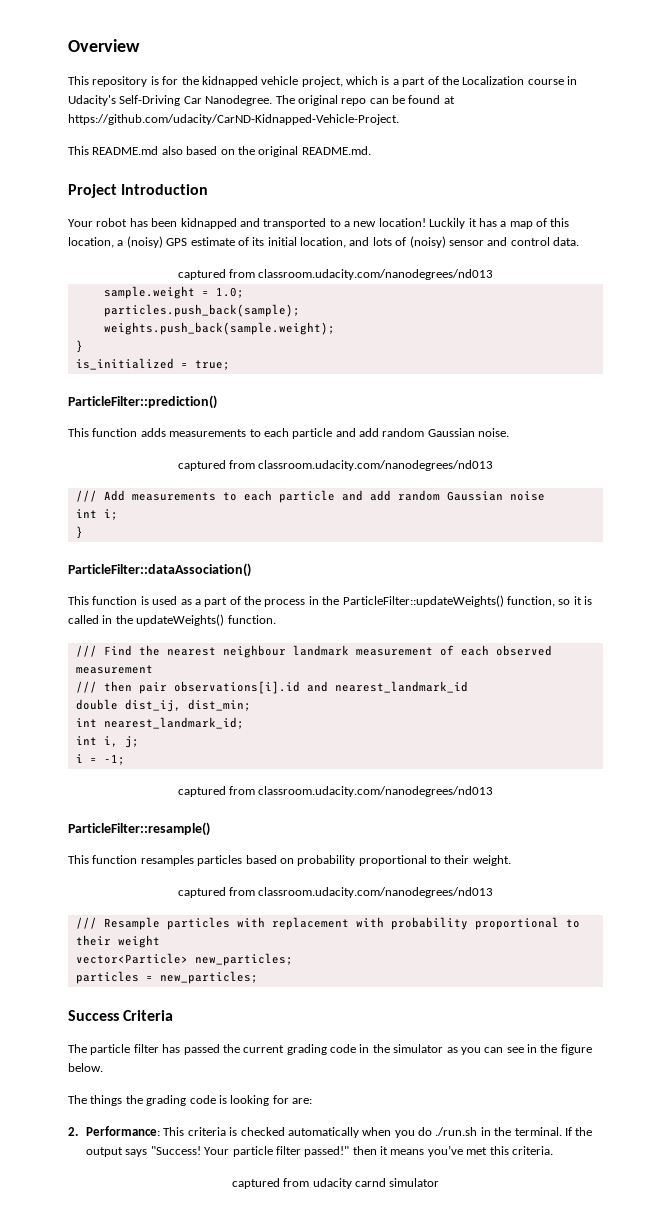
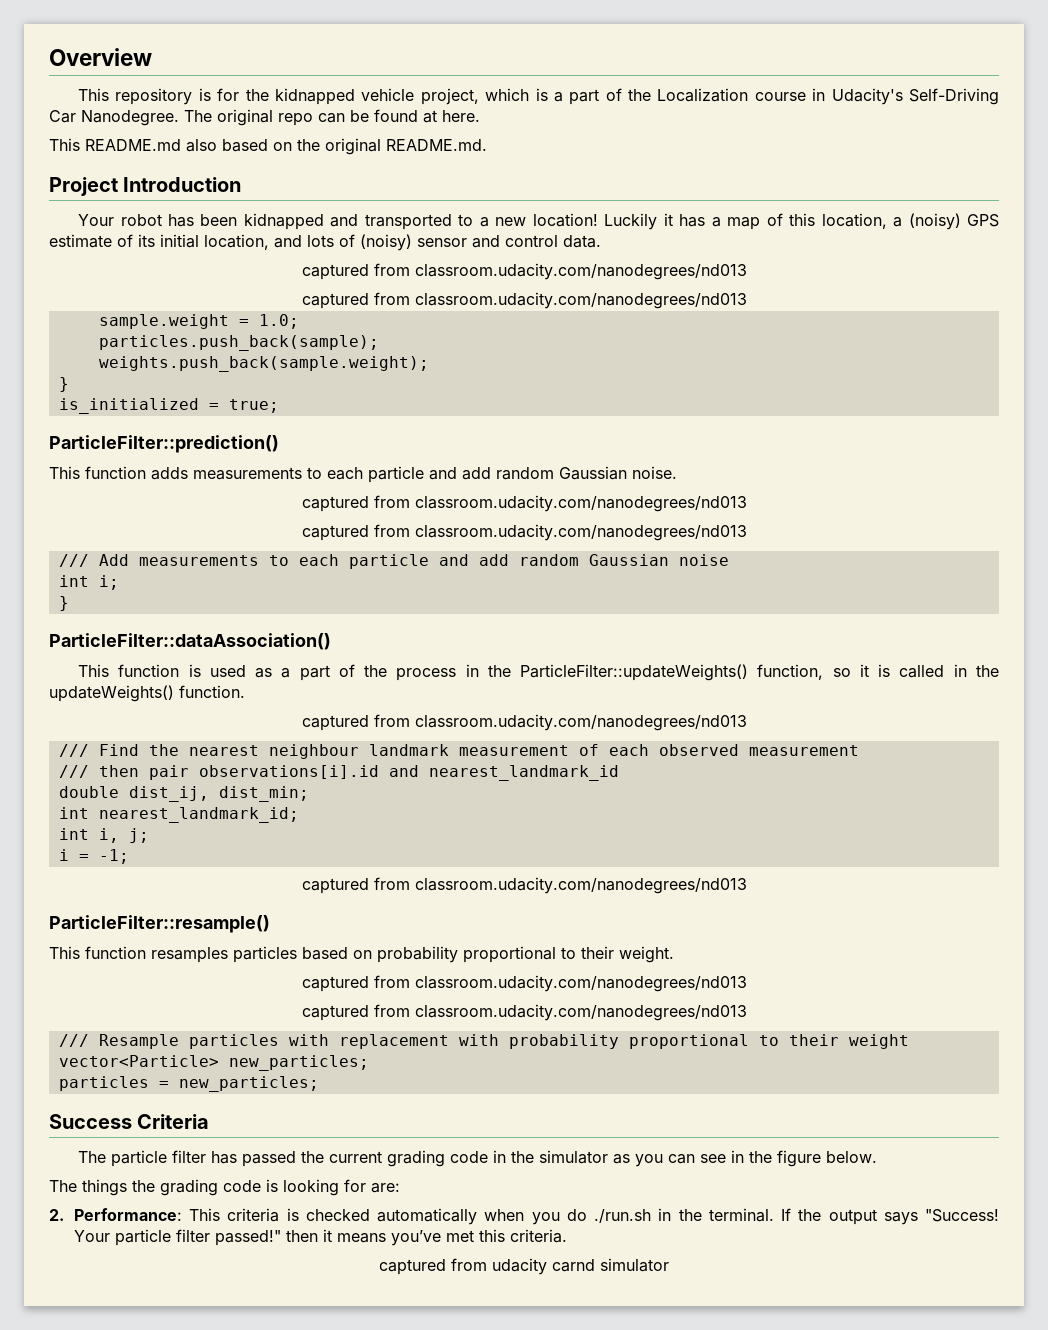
[68,114,399,125] https://github.com/udacity/CarND-Kidnapped-Vehicle-Project. -> [442,110,480,122] here.
(494, 274) none -> [301,292,747,309] // captured from classroom.udacity.com/nanodegrees/nd013
(494, 465) none -> [301,524,747,541] // captured from classroom.udacity.com/nanodegrees/nd013
(276, 619) none -> [301,714,747,731] // captured from classroom.udacity.com/nanodegrees/nd013
(494, 892) none -> [301,1004,747,1021] // captured from classroom.udacity.com/nanodegrees/nd013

→ Exercise
Reproduce the data above exactly, leaving out any picture in it.

→ Task response
[68,114,399,125] https://github.com/udacity/CarND-Kidnapped-Vehicle-Project. -> [442,110,480,122] here.
(494, 274) none -> [301,292,747,309] // captured from classroom.udacity.com/nanodegrees/nd013
(494, 465) none -> [301,524,747,541] // captured from classroom.udacity.com/nanodegrees/nd013
(276, 619) none -> [301,714,747,731] // captured from classroom.udacity.com/nanodegrees/nd013
(494, 892) none -> [301,1004,747,1021] // captured from classroom.udacity.com/nanodegrees/nd013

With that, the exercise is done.